また、本実施の形態において、一側端部62aおよび一側端部支持部50aの他方は、舌部71と、舌部71の基端部73が接続し、第2舌部72の先端部74と干渉する第2外側規制部69を有する筒状本体部63の一部と、を含む第1部材621と、第2舌部72と、第2舌部72の基端部73が接続し、舌部71の先端部74と干渉する外側規制部68を有する筒状本体部63の他の一部と、を含む第2部材622と、を含む。このような第1部材621および第2部材622を用いることで、舌部71,72および外側規制部68,69を有する一側端部62aあるいは一側端部支持部50aを、容易に組み立てることができる。
また、本実施の形態において、一側端部62aおよび一側端部支持部50aの他方は、舌部71と、舌部71の基端部73が接続し、第2舌部72の先端部74と干渉する第2内側規制部67を有する筒状本体部63の一部と、を含む第1部材621と、第2舌部72と、第2舌部72の基端部73が接続し、舌部71の先端部74と干渉する内側規制部66を有する筒状本体部63の他の一部と、を含む第2部材622と、を含む。このような第1部材621および第2部材622を用いることで、舌部71,72および内側規制部66,67を有する一側端部62aあるいは一側端部支持部50aを、容易に組み立てることができる。
また、本実施の形態の変形例において、ガード装置100は、育児器具本体11に接続される一側端部支持部材150aおよび他側端部支持部材150bと、一側端部支持部材150aおよび他側端部支持部材150bに、両端部において接続したガード部材60と、を備えている。ガード部材60の一側端部62aを一側端部支持部材150aに対して相対移動させることで、ガード部材60は一側端部支持部材150aに着脱可能となっている。そして、一側端部62aおよび一側端部支持部材150aの一方が、上記相対移動の方向D1に突出した保持凸部51と、保持凸部51に対して上記相対移動の方向D1と交差する方向D2に付勢されて保持凸部51から突出するロック部材56と、を有している。また、一側端部62aおよび一側端部支持部材150aの他方が、保持凸部51を収容し保持凸部51から突出するロック部材56と上記相対移動の方向D1に干渉する筒状本体部63と、筒状本体部63に接続する舌部71と、を含んでいる。そして、舌部71は、一側端部62aと一側端部支持部材150aとが接続した状態でロック部材56と対面し、筒状本体部63の内側へ向けて揺動することでロック部材56と筒状本体部63との干渉を解除可能である。
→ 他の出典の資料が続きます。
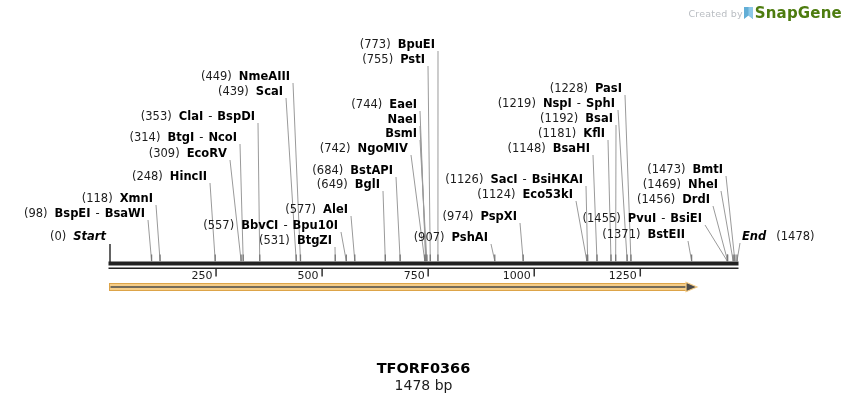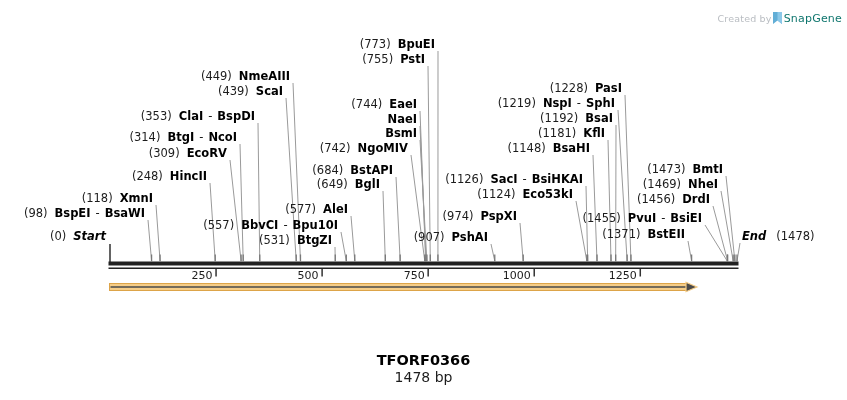"Created by" .credit { top: 12px -> 4px }
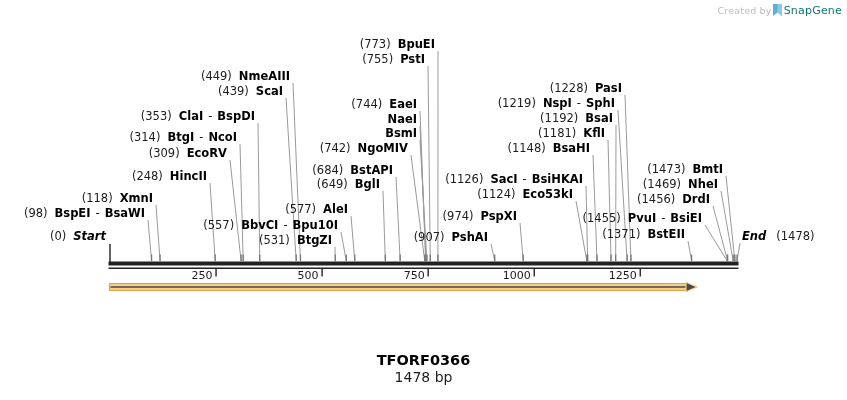"SnapGene" .credit .brand { color: #0f766e -> #4d7c0f; font-size: 11px -> 15px; font-weight: 400 -> 700 }
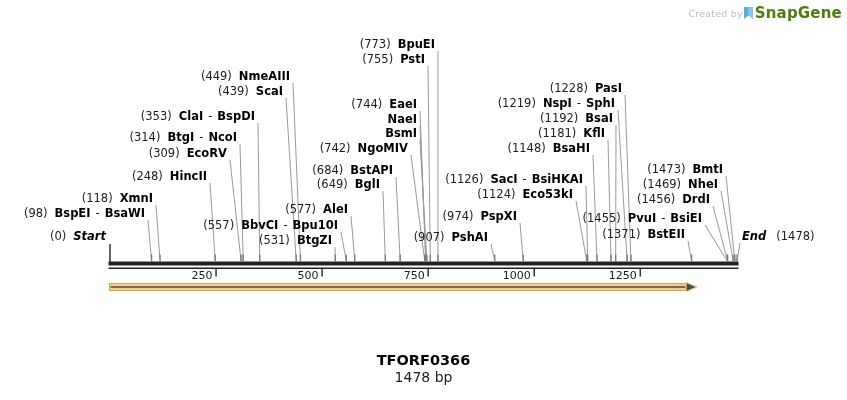"TFORF0366" .footer { top: 352px -> 360px }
このようなガード装置100によれば、ガード部材60あるいは一側端部支持部材150aを組み立てる際、ロック部材56と筒状本体部63との干渉を解除する舌部71を、ガード部材60あるいは一側端部支持部材150aの他の部分に組み付ける必要が無い。したがって、ガード部材60あるいは一側端部支持部材150aの組み立てが容易である。
なお、以上において上述した実施の形態に対するいくつかの変形例を説明してきたが、当然に、複数の変形例を適宜組み合わせて適用することも可能である。